A quick guide to using Atlassian like a pro

Go to Atlassian and create an account. You should be interested in two products, Jira Software Software and Confluence. Sign up for both but select Jira Software first as we won’t be using Confluence until later on.

Go through this Atlassian tutorial until you understand how to create a board. Do not worry about which options you choose as most teams regardless of following Scrum, Waterfall, Kanban or anything else, have their own variations on these boards. The important thing is to be familiar with the functions and have a basic board in place that you can use for the following exercises.

#1 Create a board with six statuses

  • Ready

  • This is where all tickets in a new sprint are initially located.

  • In development

    • When a developer is ready to pick up a ticket from the “Ready” column they will move it to “In development”.

  • Peer review

    • Once a developer has finished coding the feature he will move the ticket to “Peer review”. At this stage, another developer will do a quick review of the work before either approving it or suggesting some modifications.

  • QA

    • Once the developer’s work has been approved, the code will be deployed to a testing server where the tester/QA will check that the correct functionality exists.

  • UAT

    • After the QA has signed off the work, a stakeholder (usually the person in the business who requested the work) as a Business Analyst or Product Owner will do some checks also.

  • Done

    • This is the final step and usually means the code associated with the ticket has been moved to the production website.

#2 Create a ticket

  • Add the title “Book appointments”.

  • Include this user story - As a user I want to be able to book an appointment.

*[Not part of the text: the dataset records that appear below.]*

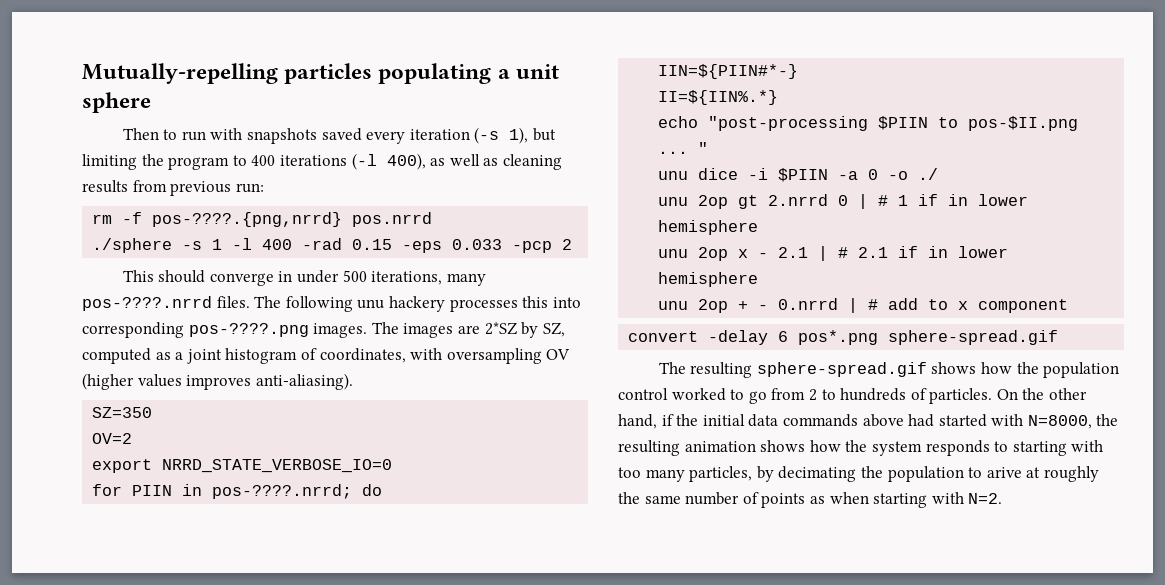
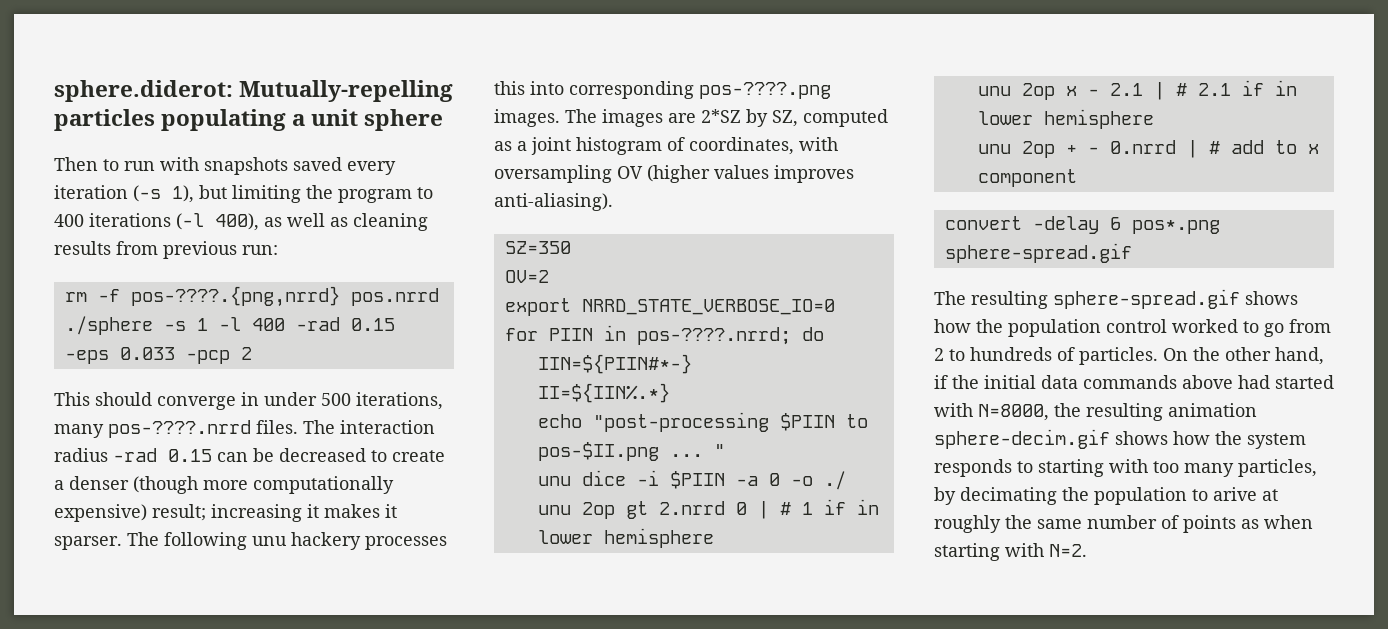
- Mutually-repelling particles populating a unit sphere
+ sphere.diderot: Mutually-repelling particles populating a unit sphere
- The following unu hackery processes this into corresponding pos-????.png images.
+ The interaction radius -rad 0.15 can be decreased to create a denser (though more computationally expensive) result; increasing it makes it sparser. The following unu hackery processes this into corresponding pos-????.png images.
- On the other hand, if the initial data commands above had started with N=8000, the resulting animation shows how the system responds to starting with too many particles, by decimating the population to arive at roughly the same number of points as when starting with N=2.
+ On the other hand, if the initial data commands above had started with N=8000, the resulting animation sphere-decim.gif shows how the system responds to starting with too many particles, by decimating the population to arive at roughly the same number of points as when starting with N=2.

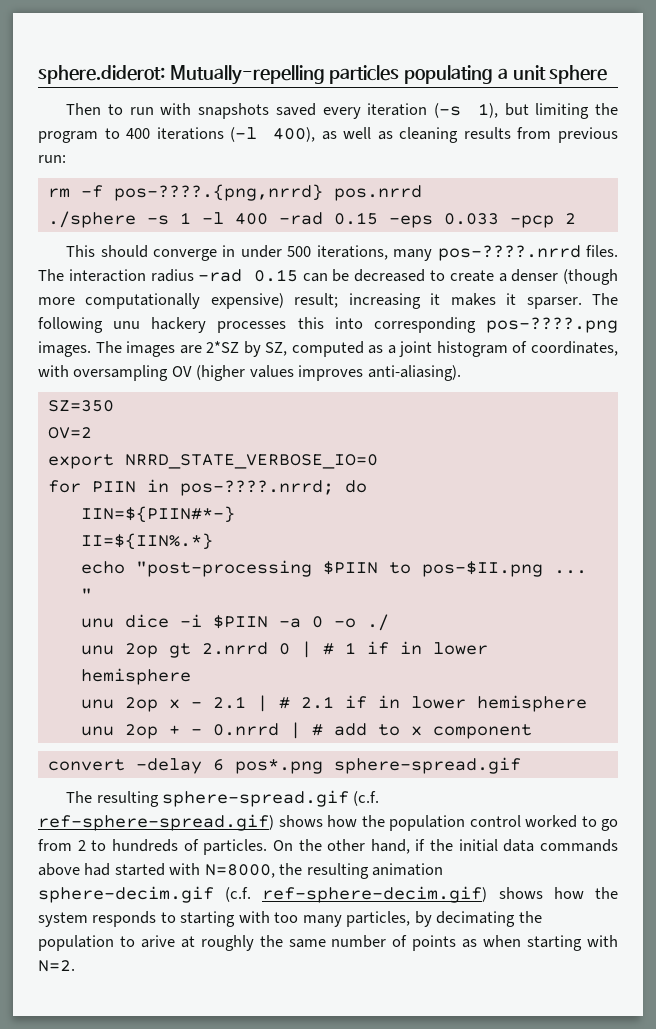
- The resulting sphere-spread.gif shows how the population control worked to go from 2 to hundreds of particles.
+ The resulting sphere-spread.gif (c.f. ref-sphere-spread.gif) shows how the population control worked to go from 2 to hundreds of particles.
- On the other hand, if the initial data commands above had started with N=8000, the resulting animation sphere-decim.gif shows how the system responds to starting with too many particles, by decimating the population to arive at roughly the same number of points as when starting with N=2.
+ On the other hand, if the initial data commands above had started with N=8000, the resulting animation sphere-decim.gif (c.f. ref-sphere-decim.gif) shows how the system responds to starting with too many particles, by decimating the population to arive at roughly the same number of points as when starting with N=2.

  • Add the below acceptance criteria.

    1. Given I am on techerds.com.

    2. When I click “career coaching”.

    3. Then I land on the appointment page.

  • You should be able to transition this ticket along each step as well as push it back a step as if to simulate it failing certain checks.

#3 Create a bug

  • Creating a bug in Jira is like creating a ticket but you select “type = bug”.

  • This is made in response to identifying a problem either directly with a ticket or perhaps an independent issue found in the course of testing a separate ticket.

  • The ticket should have the below sections;

    • Description - The hero (first block on a page) image on the home page is not loading

    • Steps to replicate

      • Go to techerds.com

      • Look at the image in the hero section

      • See if it loads

This of course isn’t a real bug as images always load correctly on techerds.com. But once you have completed all of these tests you should be familiar with using Jira in a way that no entry-level job applicant will be.

Now, take everything that you have learned and write a “how-to” guide in confluence for each of these exercises. Documenting how to perform tasks is a huge part of every technology team Confluence is the main location for this documentation.